> **Work required**: Repeat the records below exactly, beginning at the first line and finishing with the line that contains "- We provide".

> **Data under study**:

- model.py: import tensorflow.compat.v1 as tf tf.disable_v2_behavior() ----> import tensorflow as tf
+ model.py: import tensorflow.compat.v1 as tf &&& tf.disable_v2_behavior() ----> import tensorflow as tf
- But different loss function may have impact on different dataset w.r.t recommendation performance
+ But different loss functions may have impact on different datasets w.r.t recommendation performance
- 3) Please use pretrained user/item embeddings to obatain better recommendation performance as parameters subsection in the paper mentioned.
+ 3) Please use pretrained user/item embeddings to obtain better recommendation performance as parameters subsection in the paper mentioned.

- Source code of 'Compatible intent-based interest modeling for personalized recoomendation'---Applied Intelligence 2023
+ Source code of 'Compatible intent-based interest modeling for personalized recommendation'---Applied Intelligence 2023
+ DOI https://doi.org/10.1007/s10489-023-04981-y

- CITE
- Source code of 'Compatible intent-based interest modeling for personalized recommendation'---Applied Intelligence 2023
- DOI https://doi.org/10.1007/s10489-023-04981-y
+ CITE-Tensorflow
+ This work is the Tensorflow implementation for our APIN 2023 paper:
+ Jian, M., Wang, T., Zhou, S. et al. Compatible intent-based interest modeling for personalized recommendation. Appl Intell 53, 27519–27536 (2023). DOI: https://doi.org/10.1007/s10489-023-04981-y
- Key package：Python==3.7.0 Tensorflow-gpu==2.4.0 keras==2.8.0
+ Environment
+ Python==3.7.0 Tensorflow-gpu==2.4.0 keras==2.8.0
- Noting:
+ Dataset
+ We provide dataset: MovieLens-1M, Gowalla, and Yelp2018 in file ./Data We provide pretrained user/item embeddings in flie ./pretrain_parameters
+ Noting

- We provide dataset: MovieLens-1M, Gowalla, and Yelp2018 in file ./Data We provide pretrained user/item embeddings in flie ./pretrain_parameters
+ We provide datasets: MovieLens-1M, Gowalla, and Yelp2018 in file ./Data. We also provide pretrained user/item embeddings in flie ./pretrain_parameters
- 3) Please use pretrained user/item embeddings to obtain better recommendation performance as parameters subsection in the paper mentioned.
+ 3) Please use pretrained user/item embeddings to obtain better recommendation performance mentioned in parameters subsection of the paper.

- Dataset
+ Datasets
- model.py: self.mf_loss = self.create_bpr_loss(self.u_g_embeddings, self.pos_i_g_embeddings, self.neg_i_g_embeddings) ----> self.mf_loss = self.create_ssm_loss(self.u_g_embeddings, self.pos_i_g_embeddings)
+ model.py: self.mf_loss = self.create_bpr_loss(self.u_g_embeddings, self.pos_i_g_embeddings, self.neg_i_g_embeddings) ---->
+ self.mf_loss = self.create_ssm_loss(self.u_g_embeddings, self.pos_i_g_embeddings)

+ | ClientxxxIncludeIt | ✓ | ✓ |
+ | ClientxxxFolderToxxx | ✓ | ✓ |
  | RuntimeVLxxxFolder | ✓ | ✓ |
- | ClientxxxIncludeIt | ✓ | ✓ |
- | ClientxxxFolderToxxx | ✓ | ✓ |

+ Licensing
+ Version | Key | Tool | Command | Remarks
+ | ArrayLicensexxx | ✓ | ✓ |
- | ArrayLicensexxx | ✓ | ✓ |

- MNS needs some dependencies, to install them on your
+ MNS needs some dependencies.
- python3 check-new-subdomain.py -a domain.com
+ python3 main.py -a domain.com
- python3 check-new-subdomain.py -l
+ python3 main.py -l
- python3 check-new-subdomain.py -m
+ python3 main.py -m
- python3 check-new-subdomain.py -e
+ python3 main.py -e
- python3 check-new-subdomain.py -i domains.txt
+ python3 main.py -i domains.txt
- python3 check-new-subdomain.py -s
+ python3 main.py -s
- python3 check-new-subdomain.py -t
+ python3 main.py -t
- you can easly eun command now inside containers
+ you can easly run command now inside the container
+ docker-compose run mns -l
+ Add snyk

> **Task output**:
- model.py: import tensorflow.compat.v1 as tf tf.disable_v2_behavior() ----> import tensorflow as tf
+ model.py: import tensorflow.compat.v1 as tf &&& tf.disable_v2_behavior() ----> import tensorflow as tf
- But different loss function may have impact on different dataset w.r.t recommendation performance
+ But different loss functions may have impact on different datasets w.r.t recommendation performance
- 3) Please use pretrained user/item embeddings to obatain better recommendation performance as parameters subsection in the paper mentioned.
+ 3) Please use pretrained user/item embeddings to obtain better recommendation performance as parameters subsection in the paper mentioned.

- Source code of 'Compatible intent-based interest modeling for personalized recoomendation'---Applied Intelligence 2023
+ Source code of 'Compatible intent-based interest modeling for personalized recommendation'---Applied Intelligence 2023
+ DOI https://doi.org/10.1007/s10489-023-04981-y

- CITE
- Source code of 'Compatible intent-based interest modeling for personalized recommendation'---Applied Intelligence 2023
- DOI https://doi.org/10.1007/s10489-023-04981-y
+ CITE-Tensorflow
+ This work is the Tensorflow implementation for our APIN 2023 paper:
+ Jian, M., Wang, T., Zhou, S. et al. Compatible intent-based interest modeling for personalized recommendation. Appl Intell 53, 27519–27536 (2023). DOI: https://doi.org/10.1007/s10489-023-04981-y
- Key package：Python==3.7.0 Tensorflow-gpu==2.4.0 keras==2.8.0
+ Environment
+ Python==3.7.0 Tensorflow-gpu==2.4.0 keras==2.8.0
- Noting:
+ Dataset
+ We provide dataset: MovieLens-1M, Gowalla, and Yelp2018 in file ./Data We provide pretrained user/item embeddings in flie ./pretrain_parameters
+ Noting

- We provide dataset: MovieLens-1M, Gowalla, and Yelp2018 in file ./Data We provide pretrained user/item embeddings in flie ./pretrain_parameters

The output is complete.